I have a class with many public methods. Each method executes a single task when a single condition is met. The conditions in all methods are exactly the same as seen below:
public class MyClass{
public ClassA method1 (arguments...){
if(condition(aLong, aString)){
return doSomething(arguments...)
}else{
throw new CustomException();
}
}
public void method2 (arguments...){
if(condition(aLong, aString)){
doSomethingElse(arguments...)
}else{
throw new CustomException();
}
}
public List<ClassB> method3 (arguments...){
if(condition(aLong, aString)){
return doSomethingDifferent(arguments...)
}else{
throw new CustomException();
}
}
private boolean condition(Long aLong, String aString){
// some code
return true;
}
}
I wanted to get rid of the repeating if...else condition by using the command pattern, so i created a class like below to wrap the actual execution inside an if else statement.

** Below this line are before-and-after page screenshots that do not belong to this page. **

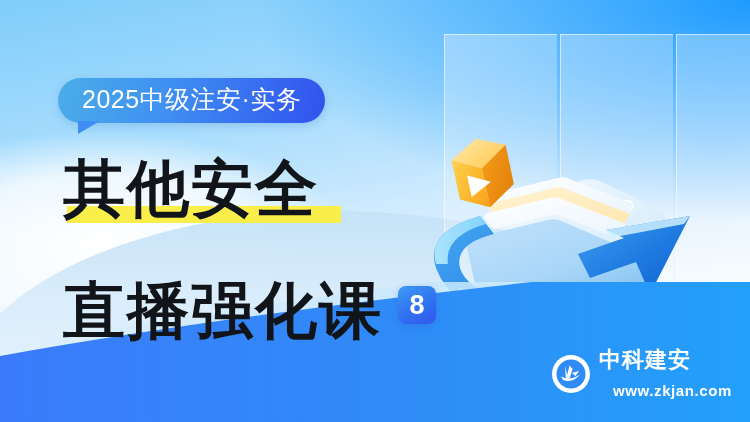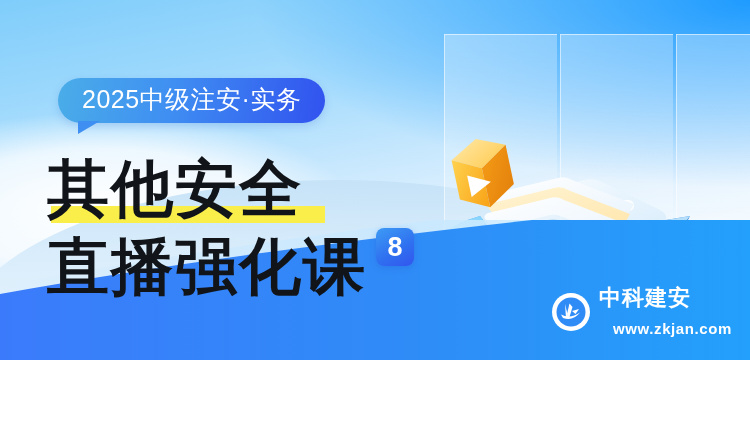--- a/index.html
+++ b/index.html
@@ -3,21 +3,21 @@
 <meta charset="utf-8">
 <style>
   html, body {
     margin: 0;
     padding: 0;
     background: #ffffff;
   }
   #banner {
     position: relative;
     width: 750px;
-    height: 360px;
+    height: 422px;
     overflow: hidden;
     font-family: "Liberation Sans", "DejaVu Sans", sans-serif;
     background: #ef4444;
   }
 
   
   .bg-sky {
     position: absolute;
     inset: 0;
     background:
@@ -91,21 +91,21 @@
     bottom: -11px;
     width: 0; height: 0;
     border-left: 0 solid transparent;
     border-right: 22px solid transparent;
     border-top: 13px solid #3f8ff2;
   }
 
   
   .headline {
     position: absolute;
-    left: 47px;
+    left: 63px;
     top: 150px;
     width: 420px;
   }
   .hl-line {
     position: relative;
     font-family: "Liberation Serif", "DejaVu Serif", serif;
     font-weight: 700;
     font-size: 62px;
     line-height: 78px;
     color: #111418;
@@ -115,21 +115,21 @@
   .hl-highlight {
     position: absolute;
     left: 4px;
     top: 56px;
     width: 274px;
     height: 17px;
     background: #faee4b;
     z-index: 0;
   }
   .hl-text { position: relative; z-index: 1; }
-  .hl-line-2 { display: flex; align-items: flex-start; gap: 9px; }
+  .hl-line-2 { display: flex; align-items: center; gap: 15px; margin-top: 44px; }
 
   .num-badge {
     display: inline-flex;
     align-items: center;
     justify-content: center;
     width: 38px;
     height: 38px;
     border-radius: 8px;
     background: linear-gradient(150deg, #3d9bf5 0%, #2f6ff0 60%, #3355ee 100%);
     color: #ffffff;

public abstract class ValidCommand<T extends Serializable> {
private BiPredicate<Long,String> predicate;
private Long aLong;
private String aString
public ValidCommand(BiPredicate<Long,String> predicate,Long aLong, String aString){
this.predicate = predicate;
this.aLong = aLong;
this.aString = aString;
}
public T execute(){
if(predicate.test(playlistId, requestUserId)){
return onExecution();
}else{
throw new CustomException();
}
}
protected abstract T onExecution();
}
and I refactored the class with the methods as below:
public class MyClass{
private BiPredicate<Long,String> predicate = (a,b) -> condition(a,b);
public ClassA method1(arguments...){
ValidCommand<ClassA> validCommand= new ValidCommand(predicate,aLong,aString){
@Override
protected Serializable onExecution() {
return doSomething();
}
};
return validCommand.execute();
}
.
.
.
}
My question is if there is a better way of doing this in Java and if is worth bothering in terms of code readability and DRY principles. Note that the number of methods inside MyClass may increase and probably all of them will share the same condition.